Vivemos tempos em que defender princípios, valores familiares e a fé cristã passou a incomodar muita gente. Há pessoas que demonstram verdadeira aversão a evangélicos, cristãos e conservadores — não por causa de suas ações, mas por causa daquilo que acreditam. São indivíduos que, em nome da “liberdade de expressão”, atacam quem pensa diferente, principalmente quando esse “diferente” representa valores morais e espirituais que eles rejeitam.

É claro que, como em qualquer grupo humano, existem aqueles que desonram a própria fé — os “laranjas podres”, como costumamos dizer. Assim como há maus políticos, maus professores, maus advogados e maus policiais, também há pessoas que usam a religião para esconder suas falhas e se aproveitar da boa-fé alheia. Mas isso não significa que todos sejam iguais.
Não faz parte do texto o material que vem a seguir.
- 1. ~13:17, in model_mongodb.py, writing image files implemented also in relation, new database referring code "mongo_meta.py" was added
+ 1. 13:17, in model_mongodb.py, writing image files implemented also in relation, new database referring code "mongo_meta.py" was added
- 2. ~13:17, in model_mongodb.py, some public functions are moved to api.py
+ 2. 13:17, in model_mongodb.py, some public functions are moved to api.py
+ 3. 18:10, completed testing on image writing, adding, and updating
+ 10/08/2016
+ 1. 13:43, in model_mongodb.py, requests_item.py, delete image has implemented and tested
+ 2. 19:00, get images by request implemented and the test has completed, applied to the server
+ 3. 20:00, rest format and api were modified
Generalizar é uma forma covarde de alimentar o preconceito.

O problema é que muitos dos que se dizem “tolerantes” acabam se revelando os mais intolerantes. Criticam, zombam, ironizam e tentam ridicularizar quem professa a fé cristã. E o fazem com uma certa arrogância disfarçada de “liberdade de pensamento”. São os novos fariseus da modernidade: apontam o dedo, mas escondem suas próprias contradições.

É fácil ver isso nas redes sociais e nos grupos de WhatsApp — gente que, dia após dia, tenta descredibilizar pastores, fiéis e todos aqueles que defendem a família, a moral e os valores bíblicos. Não percebem que, ao fazerem isso, tornam-se exatamente aquilo que dizem combater: intolerantes.
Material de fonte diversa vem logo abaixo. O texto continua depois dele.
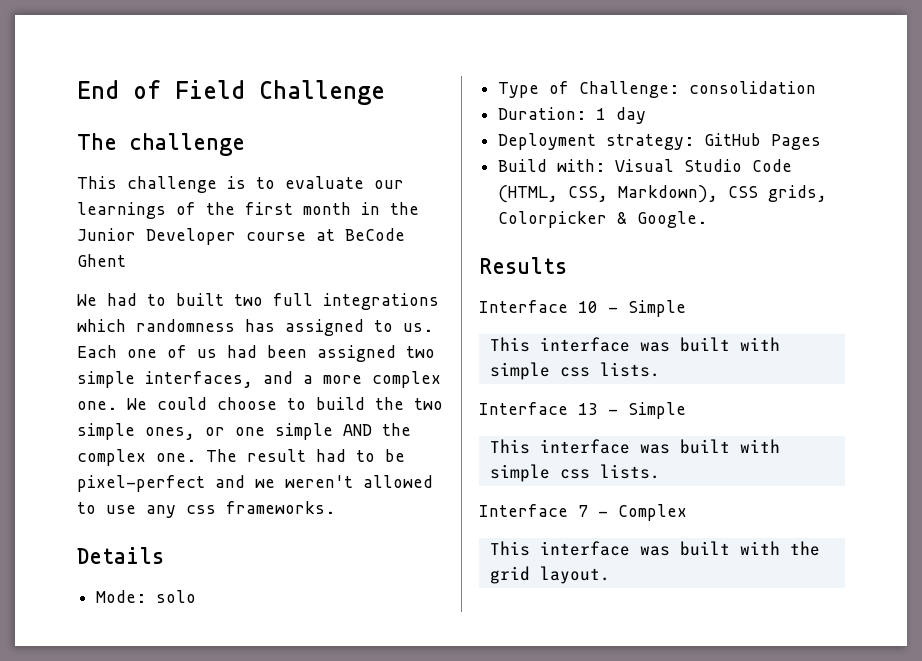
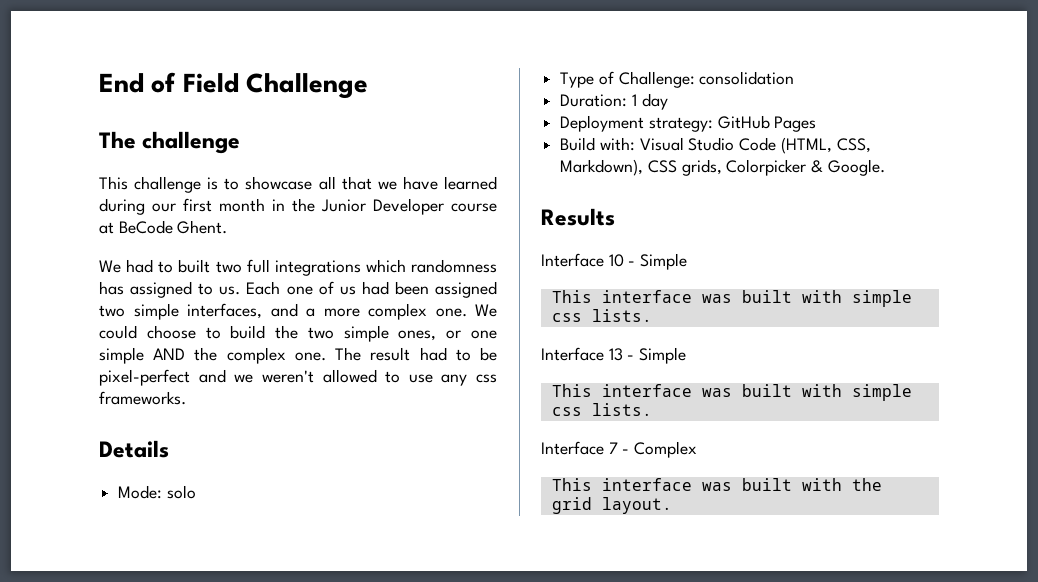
- This challenge is to evaluate our learnings of the first month in the Junior Developer course at BeCode Ghent
+ This challenge is to showcase all that we have learned during our first month in the Junior Developer course at BeCode Ghent.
Ser cristão não é ser perfeito; é ser alguém em busca de viver com integridade e fé num mundo cada vez mais relativista. É defender princípios que sustentam a sociedade desde a criação: o amor, a verdade, o respeito, a honestidade e a família. E quem escolhe zombar disso, na verdade, não está atacando pessoas — está atacando os fundamentos da própria civilização.